Web interface edit records:

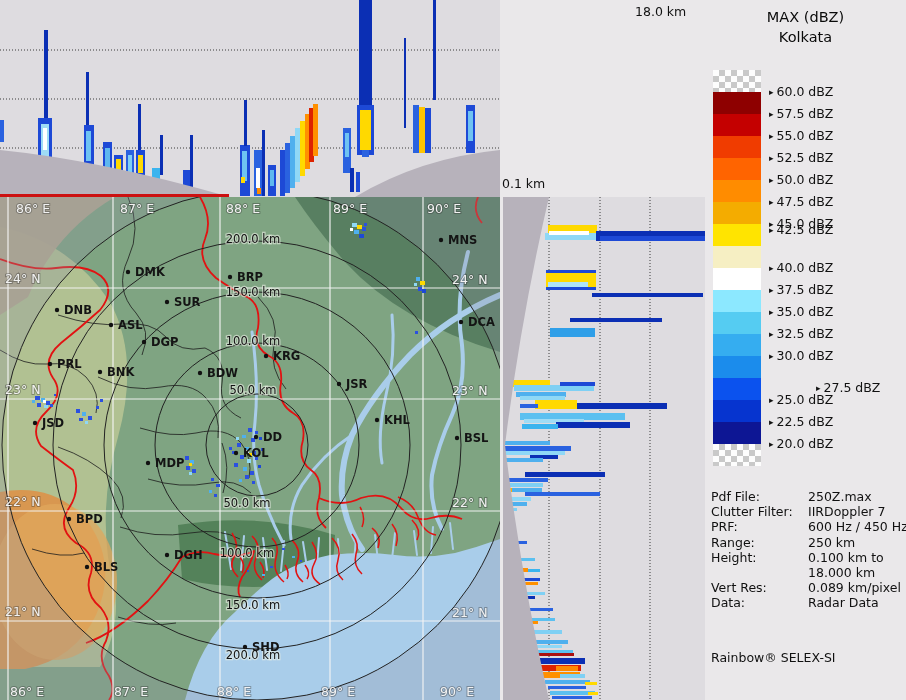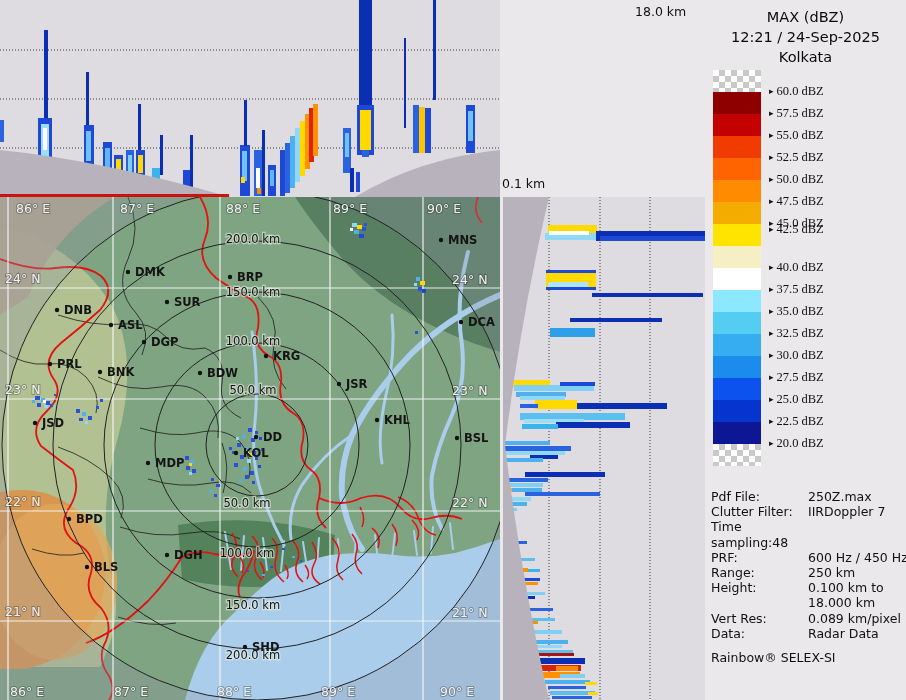--- a/index.html
+++ b/index.html
@@ -429,7 +429,6 @@
 <div id="legend-panel">
   <div id="legend-title">
     <div>MAX (dBZ)</div>
-    <div>12:21 / 24-Sep-2025</div>
     <div>Kolkata</div>
   </div>
   <div id="scale-wrap">

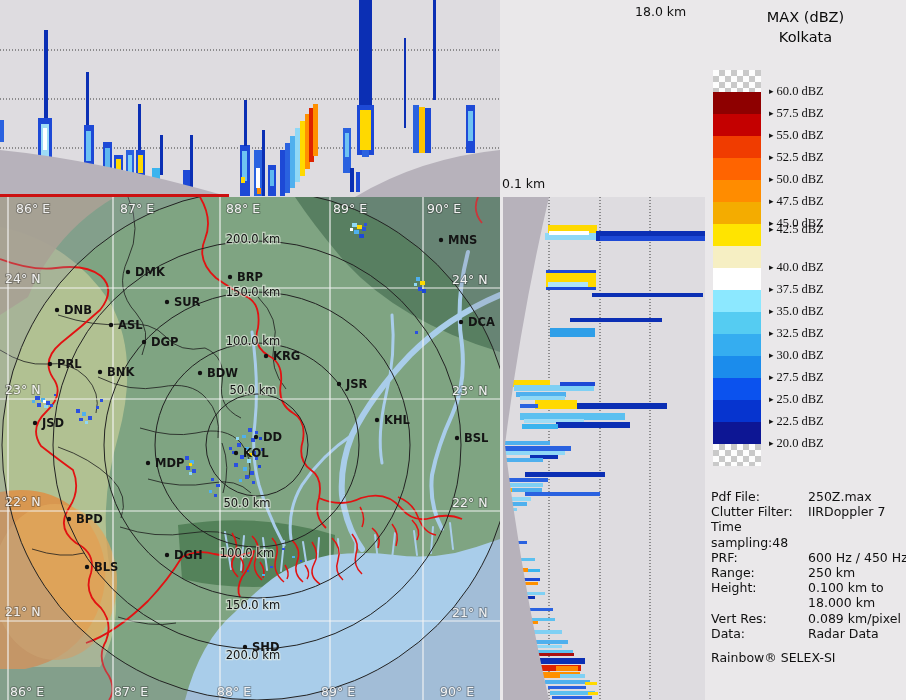--- a/index.html
+++ b/index.html
@@ -20,7 +20,7 @@
      linear-gradient(45deg,#c9c9c9 25%,transparent 25%,transparent 75%,#c9c9c9 75%),
      linear-gradient(45deg,#c9c9c9 25%,transparent 25%,transparent 75%,#c9c9c9 75%);
      background-size:12px 12px;background-position:0 0,6px 6px;background-color:#fdfdfd;}
-  .scale-label{position:absolute;left:56px;font-size:12.5px;color:#111;white-space:nowrap;font-family:Liberation Serif, serif;}
+  .scale-label{position:absolute;left:56px;font-size:12.5px;color:#111;white-space:nowrap;}
   .scale-label .tri{font-size:9px;margin-right:3px;position:relative;top:-1px;}
   #info-block{position:absolute;left:6px;top:489px;width:192px;font-size:12.5px;line-height:15.2px;color:#111;}
   .info-row{display:flex;}

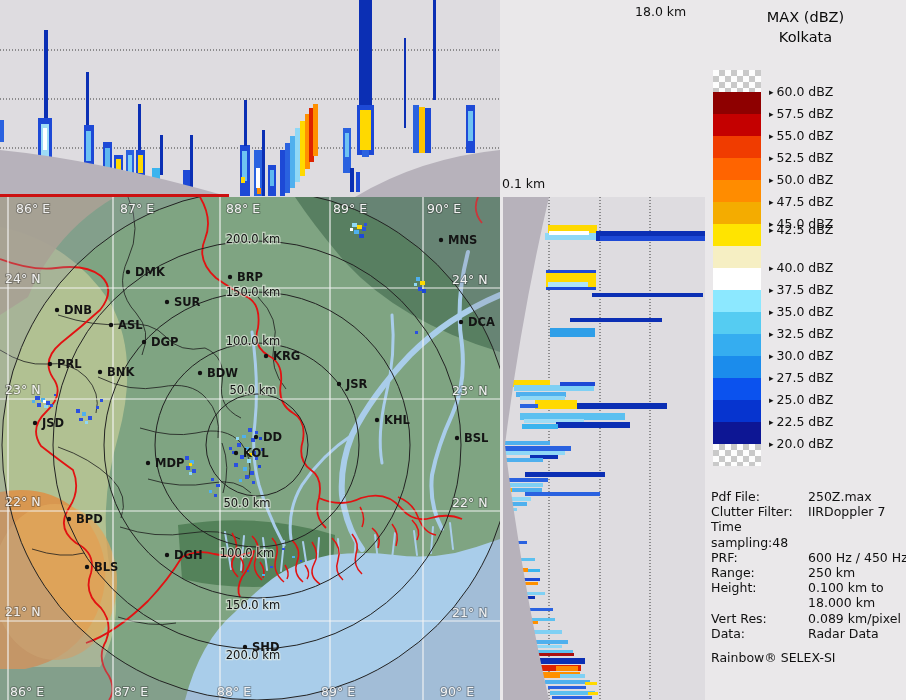--- a/index.html
+++ b/index.html
@@ -466,7 +466,7 @@
         <div class="scale-label" style="top: 234px;"><span class="tri">▸</span>35.0 dBZ</div>
         <div class="scale-label" style="top: 256px;"><span class="tri">▸</span>32.5 dBZ</div>
         <div class="scale-label" style="top: 278px;"><span class="tri">▸</span>30.0 dBZ</div>
-        <div class="scale-label" style="top: 300px;"><span class="tri">▸</span>27.5 dBZ</div>
+        <div class="scale-label" style="top: 310px; margin-left: 47px;"><span class="tri">▸</span>27.5 dBZ</div>
         <div class="scale-label" style="top: 322px;"><span class="tri">▸</span>25.0 dBZ</div>
         <div class="scale-label" style="top: 344px;"><span class="tri">▸</span>22.5 dBZ</div>
         <div class="scale-label" style="top: 366px;"><span class="tri">▸</span>20.0 dBZ</div>

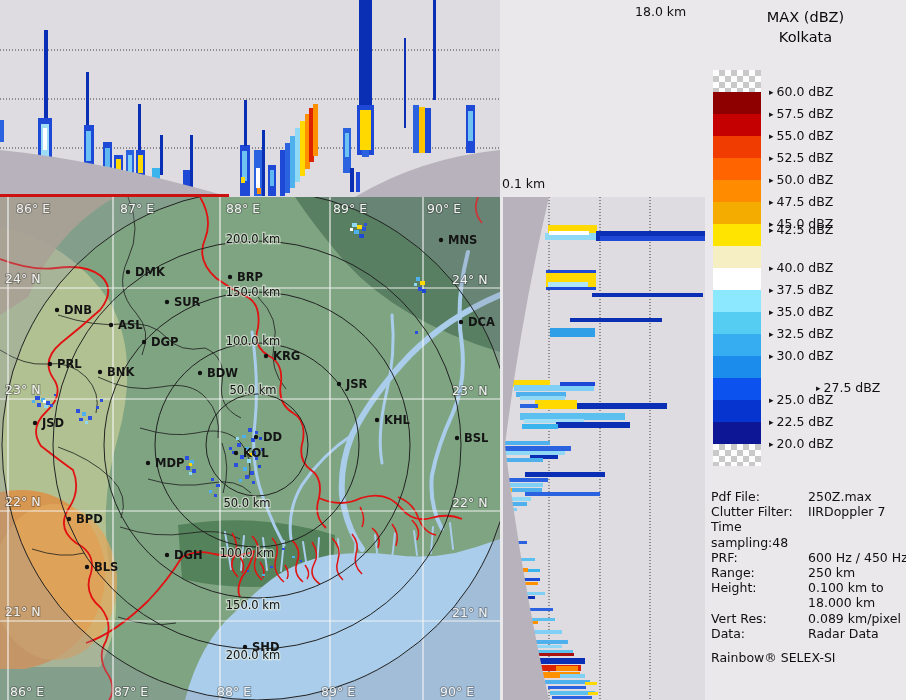--- a/index.html
+++ b/index.html
@@ -483,10 +483,6 @@
           <span class="info-val">IIRDoppler 7</span>
         </div>
         <div class="info-row">
-          <span class="info-lbl">Time sampling:48</span>
-          <span class="info-val"></span>
-        </div>
-        <div class="info-row">
           <span class="info-lbl">PRF:</span>
           <span class="info-val">600 Hz / 450 Hz</span>
         </div>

■ PROBLEM ■
Bring together all lines in the records where the word "nowrap" is found.

■ RESPONSE TO THIS EXERCISE ■
-  .scale-label{position:absolute;left:56px;font-size:12.5px;color:#111;white-space:nowrap;font-family:Liberation Serif, serif;}
+  .scale-label{position:absolute;left:56px;font-size:12.5px;color:#111;white-space:nowrap;}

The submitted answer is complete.